現在の教室の状況について(2024年6月25日)―SOL帰国生大学受験セミナーについてvol. 303―

(2024年6月25日 19:00)

こんにちは。SOLの余語です。
前回は、高校から英語圏の国に単身留学する人が、海外渡航前の準備としての英語学習に取り組んでいない、もしくはその期間や範囲が限定的である場合に直面する可能性がある問題に関する情報を、それを持っているはずの留学エージェントを通じても得られないことがあるという話をしました。これには、経済的な利益を最大化することを主な目標としている留学エージェントが少なくないことが関係していますが、このような状況において海外で生活しているうちに学習意欲などが低下してしまった人に「自己責任論」的な言葉を投げかけるのは適切とは言えないと思います。

さて、カナダやオーストラリア、ニュージーランドといった英語圏の国に単身留学する人が利用する留学エージェントの中には、HPなどにおいて中学校や高校で不登校になった人に留学を勧めているところがあります。日本とは様々な面で異なり、有名大学への進学など、社会が規定してくる目標を達成するための競争に参加しなくてもよいとされる環境の中であれば、日本の学校のあり方が合わないといった理由で、そこでの学習が継続できなくなってしまった人でも前向きに生きる意欲を持つことができるというのがそのような団体が発信するメッセージの典型的なものになります。

これは自分たちが提供するサービスを多くの人に利用してほしいという経済的な動機に基づいた「売り文句」であることが少なくない一方で、困難な状況に陥った人を何らかの形でサポートしたいという気持ちに基づいたものであるケースも一定程度あるようです。

しかし、不登校になっている人の中には自己肯定感が大きく低下し、周りの人とのコミュニケーションに消極的になっている人がいることに加えて、特に小学校や中学校で学ぶはずだったものが十分に定着していない場合には、ここまでの記事で述べて来た、言語学的な特徴が日本語と大きく異なる英語が主に使用される環境で多くの時間を過ごすことによって生じる問題に直面する可能性が高いことを踏まえると、「環境を変えるのがよい」のだとしても、例えば、国土交通省が推進する「離島留学」(日本国内の離島にある中学校や高校への進学)といった取り組みの方がより効果的なのでないかと考えられます。

これは教育や介護の現場で広く共有されていることでありますが、善意に基づいた活動に参加する中で支援などの対象となる人の実際の姿を見失ってしまい、自分の理想とする像を押し付けてしまうという傾向が人間にはあるようです。

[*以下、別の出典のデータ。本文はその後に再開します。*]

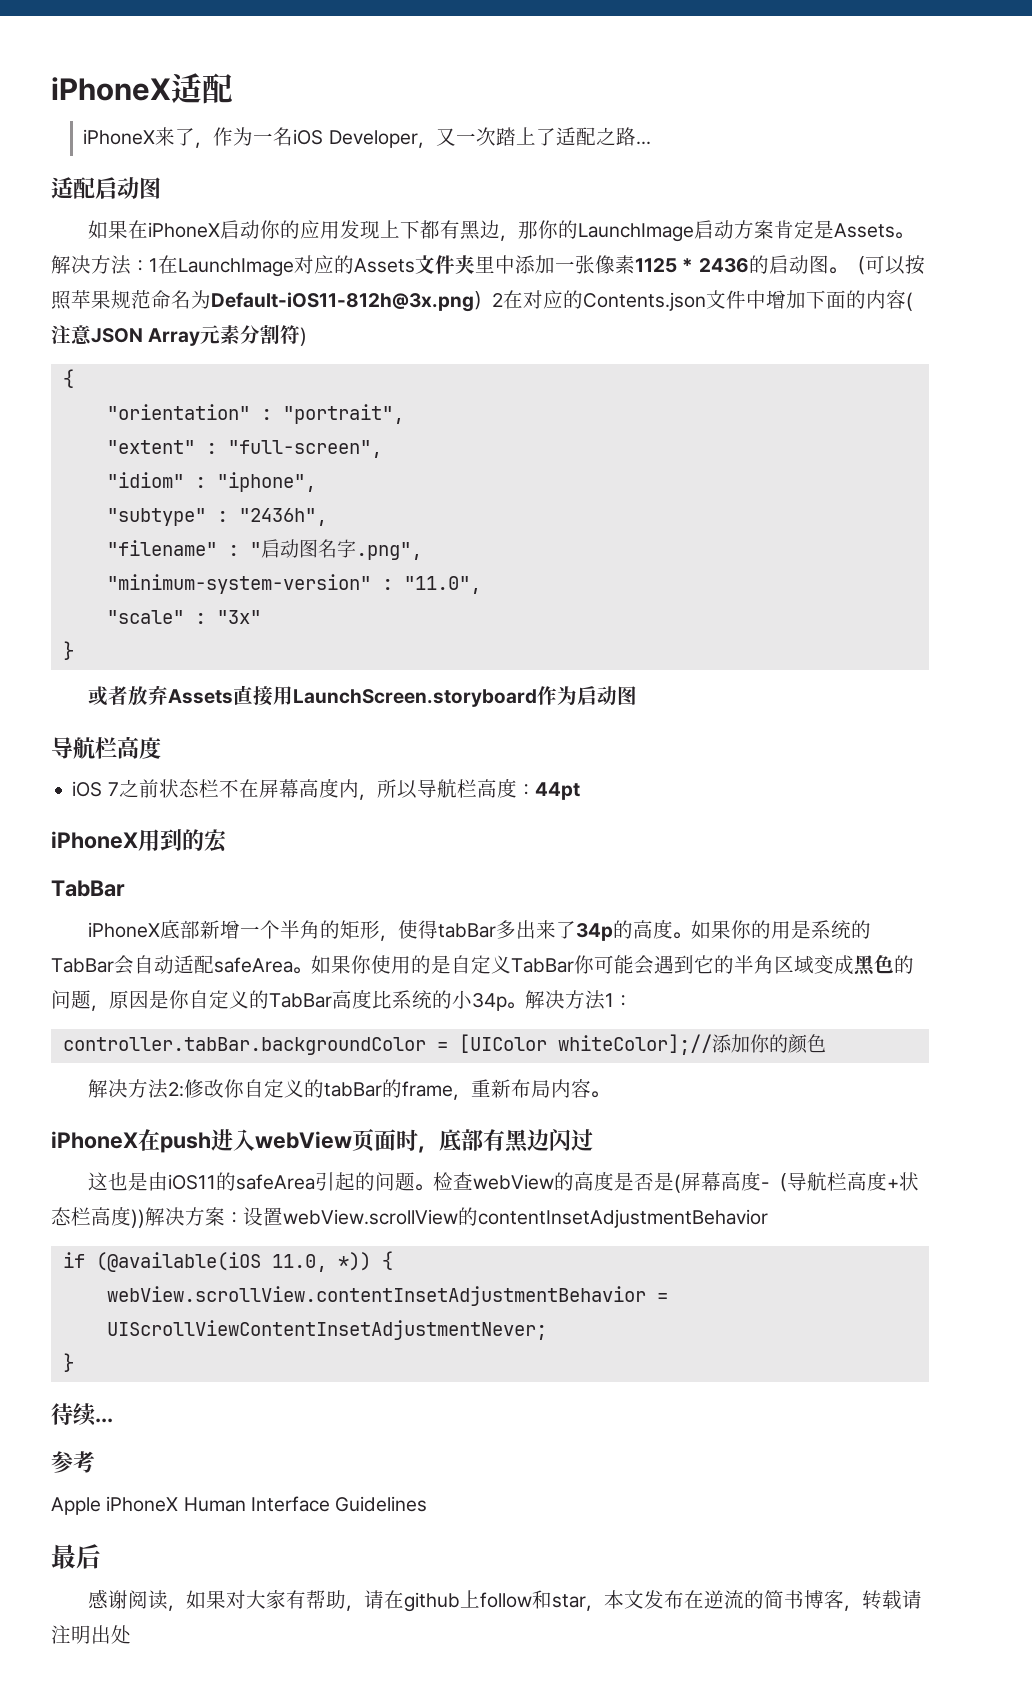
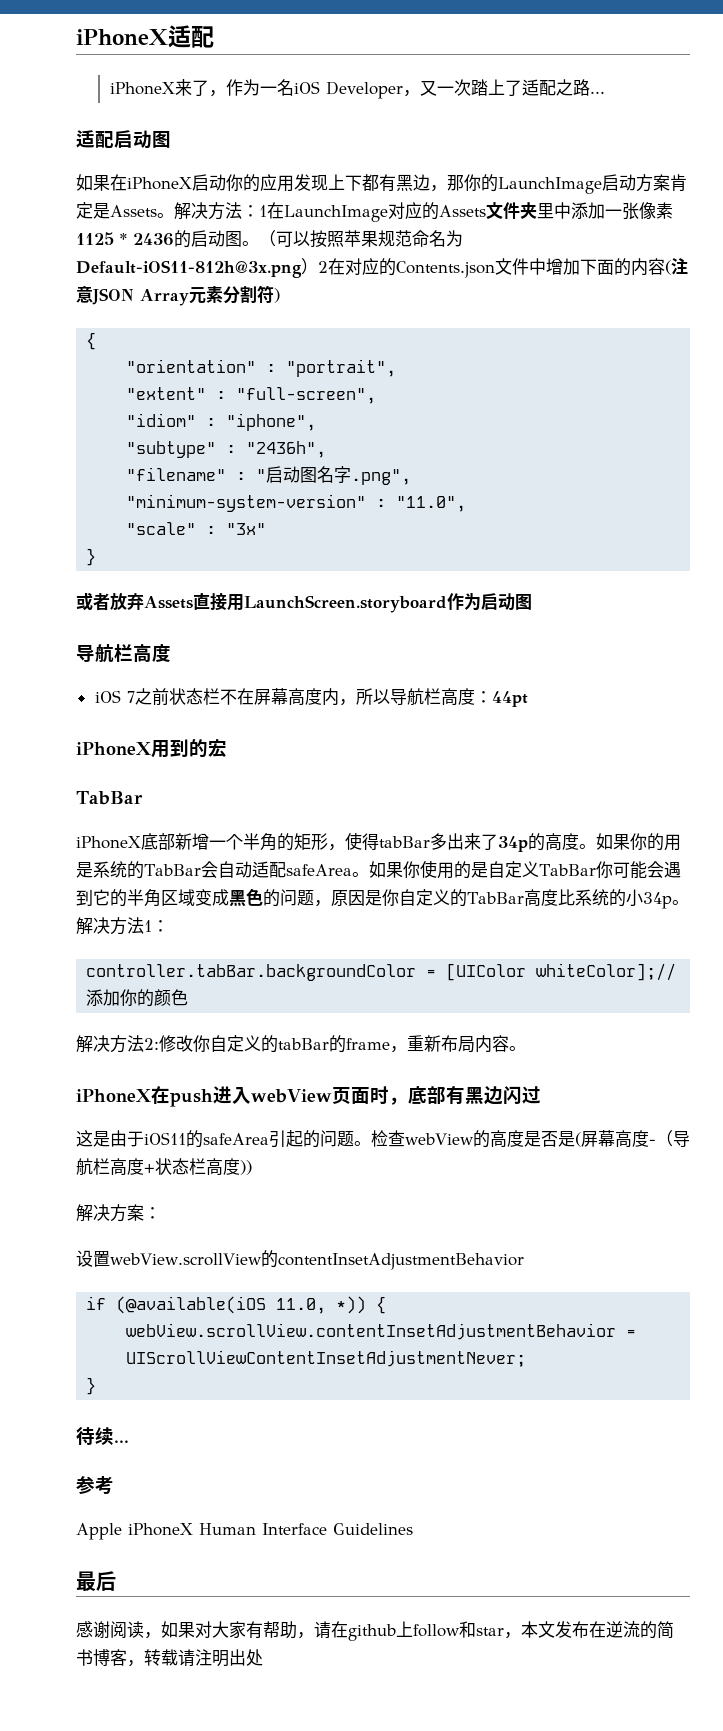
- 这也是由iOS11的safeArea引起的问题。
+ 这是由于iOS11的safeArea引起的问题。
- 检查webView的高度是否是(屏幕高度-（导航栏高度+状态栏高度))解决方案：设置webView.scrollView的contentInsetAdjustmentBehavior
+ 检查webView的高度是否是(屏幕高度-（导航栏高度+状态栏高度))
+ 解决方案：
+ 设置webView.scrollView的contentInsetAdjustmentBehavior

そして、身の回りで自分の考えていることの正しさを証明してくれるケースが1つでもあれば、それを拠り所としてそれ以外のものを視野に入れない形で支援活動などを進めてしまう人がいるという話もよく聞きます。このような人間の思考のあり方が、実際には多くの問題が生じる可能性が高いにもかかわらず、不登校になった人へのサポートを考える際に海外への留学を勧めてしまうことにつながっているのではないかと思われます。

そして、このような人々が高校からの留学によって何らかの問題を抱えることになった人に関心を寄せることはあまり期待できませんし、もしそのような話が耳に入ったとしてもそれを他人と共有しようとは考えないはずです。その結果、このブログで取り上げてきたような問題について情報収集しようとすることがより難しくなるため、その影響を受けている人に「自己責任論」的な言葉を投げかけるのは妥当とは言えないということになるのです。